| WHAT NEEDS TO BE DONE |
Please take the records that follow and repeat exactly the lines starting with the line with "[495,463,1063,490] [127,512,206,533] (requires" and going on through the line with "(346, 431) none".

| INPUT RECORDS |
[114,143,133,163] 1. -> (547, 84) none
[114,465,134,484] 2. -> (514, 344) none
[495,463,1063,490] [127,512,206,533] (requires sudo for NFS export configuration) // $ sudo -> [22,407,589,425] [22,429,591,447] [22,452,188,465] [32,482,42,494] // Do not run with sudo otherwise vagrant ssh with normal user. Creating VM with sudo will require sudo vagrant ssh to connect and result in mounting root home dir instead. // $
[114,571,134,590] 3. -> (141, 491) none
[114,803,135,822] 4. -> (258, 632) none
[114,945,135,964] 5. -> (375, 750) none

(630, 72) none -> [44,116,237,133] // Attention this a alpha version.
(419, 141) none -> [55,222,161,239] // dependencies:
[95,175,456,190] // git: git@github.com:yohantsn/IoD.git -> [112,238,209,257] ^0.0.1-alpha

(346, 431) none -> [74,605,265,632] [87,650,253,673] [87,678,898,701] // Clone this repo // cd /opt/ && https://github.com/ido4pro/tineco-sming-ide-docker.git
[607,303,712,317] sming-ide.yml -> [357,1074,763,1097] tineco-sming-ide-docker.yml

| COMPLETED TASK |
[495,463,1063,490] [127,512,206,533] (requires sudo for NFS export configuration) // $ sudo -> [22,407,589,425] [22,429,591,447] [22,452,188,465] [32,482,42,494] // Do not run with sudo otherwise vagrant ssh with normal user. Creating VM with sudo will require sudo vagrant ssh to connect and result in mounting root home dir instead. // $
[114,571,134,590] 3. -> (141, 491) none
[114,803,135,822] 4. -> (258, 632) none
[114,945,135,964] 5. -> (375, 750) none

(630, 72) none -> [44,116,237,133] // Attention this a alpha version.
(419, 141) none -> [55,222,161,239] // dependencies:
[95,175,456,190] // git: git@github.com:yohantsn/IoD.git -> [112,238,209,257] ^0.0.1-alpha

(346, 431) none -> [74,605,265,632] [87,650,253,673] [87,678,898,701] // Clone this repo // cd /opt/ && https://github.com/ido4pro/tineco-sming-ide-docker.git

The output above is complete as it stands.